The answer must consist of every line below that holds the word "unode".
-------
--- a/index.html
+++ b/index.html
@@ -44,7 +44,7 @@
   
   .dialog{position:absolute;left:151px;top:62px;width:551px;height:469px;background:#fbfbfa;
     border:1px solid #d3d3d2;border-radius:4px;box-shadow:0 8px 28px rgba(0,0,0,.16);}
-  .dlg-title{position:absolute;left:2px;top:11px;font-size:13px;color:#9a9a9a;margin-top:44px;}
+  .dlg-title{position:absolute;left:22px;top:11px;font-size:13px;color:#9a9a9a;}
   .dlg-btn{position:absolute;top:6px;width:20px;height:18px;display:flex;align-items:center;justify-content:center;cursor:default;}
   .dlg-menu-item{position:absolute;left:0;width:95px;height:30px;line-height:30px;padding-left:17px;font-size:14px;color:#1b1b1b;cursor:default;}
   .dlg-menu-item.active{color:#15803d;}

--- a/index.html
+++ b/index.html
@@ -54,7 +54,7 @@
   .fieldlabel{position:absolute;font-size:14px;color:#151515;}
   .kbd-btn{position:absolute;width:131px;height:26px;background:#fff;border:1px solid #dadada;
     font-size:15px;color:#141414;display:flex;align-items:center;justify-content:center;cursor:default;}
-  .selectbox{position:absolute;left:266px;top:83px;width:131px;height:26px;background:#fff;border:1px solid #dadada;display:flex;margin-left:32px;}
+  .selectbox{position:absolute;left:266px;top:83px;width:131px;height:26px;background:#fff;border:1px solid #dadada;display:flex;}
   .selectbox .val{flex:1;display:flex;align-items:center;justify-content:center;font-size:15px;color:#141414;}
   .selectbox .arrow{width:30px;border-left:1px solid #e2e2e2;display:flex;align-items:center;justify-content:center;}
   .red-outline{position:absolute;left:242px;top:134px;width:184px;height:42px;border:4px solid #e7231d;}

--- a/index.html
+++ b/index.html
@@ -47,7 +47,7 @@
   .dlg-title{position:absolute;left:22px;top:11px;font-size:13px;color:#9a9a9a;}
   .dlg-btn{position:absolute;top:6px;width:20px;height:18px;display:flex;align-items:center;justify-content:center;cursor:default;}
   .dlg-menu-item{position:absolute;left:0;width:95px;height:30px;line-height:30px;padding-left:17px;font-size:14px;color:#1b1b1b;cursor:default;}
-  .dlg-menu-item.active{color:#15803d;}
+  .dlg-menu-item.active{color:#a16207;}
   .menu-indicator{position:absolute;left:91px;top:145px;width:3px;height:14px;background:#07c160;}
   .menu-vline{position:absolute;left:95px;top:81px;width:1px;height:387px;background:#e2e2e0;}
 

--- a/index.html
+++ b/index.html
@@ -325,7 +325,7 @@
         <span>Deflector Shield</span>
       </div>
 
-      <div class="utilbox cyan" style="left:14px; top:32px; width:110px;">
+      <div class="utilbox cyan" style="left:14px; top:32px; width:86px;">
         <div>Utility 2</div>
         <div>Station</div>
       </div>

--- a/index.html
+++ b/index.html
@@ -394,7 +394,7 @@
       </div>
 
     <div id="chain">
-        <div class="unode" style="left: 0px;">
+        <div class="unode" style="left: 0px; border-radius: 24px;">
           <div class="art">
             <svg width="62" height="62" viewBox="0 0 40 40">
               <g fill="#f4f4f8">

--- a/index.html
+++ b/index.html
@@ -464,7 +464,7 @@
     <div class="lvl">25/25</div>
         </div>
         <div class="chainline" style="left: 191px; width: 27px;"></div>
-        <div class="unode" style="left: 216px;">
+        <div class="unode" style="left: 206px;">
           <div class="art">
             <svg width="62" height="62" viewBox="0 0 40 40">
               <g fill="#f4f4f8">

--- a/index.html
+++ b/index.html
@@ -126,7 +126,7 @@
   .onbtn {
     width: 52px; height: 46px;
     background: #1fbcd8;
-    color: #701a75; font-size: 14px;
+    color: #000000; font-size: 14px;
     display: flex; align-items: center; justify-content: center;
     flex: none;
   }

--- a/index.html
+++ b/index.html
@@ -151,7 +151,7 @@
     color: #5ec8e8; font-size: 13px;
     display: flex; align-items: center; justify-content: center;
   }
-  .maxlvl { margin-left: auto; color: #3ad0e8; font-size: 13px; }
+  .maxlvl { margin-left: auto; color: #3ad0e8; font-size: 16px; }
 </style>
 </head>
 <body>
-------
RESPONSE TO THE EXERCISE:
-        <div class="unode" style="left: 0px;">
+        <div class="unode" style="left: 0px; border-radius: 24px;">
-        <div class="unode" style="left: 216px;">
+        <div class="unode" style="left: 206px;">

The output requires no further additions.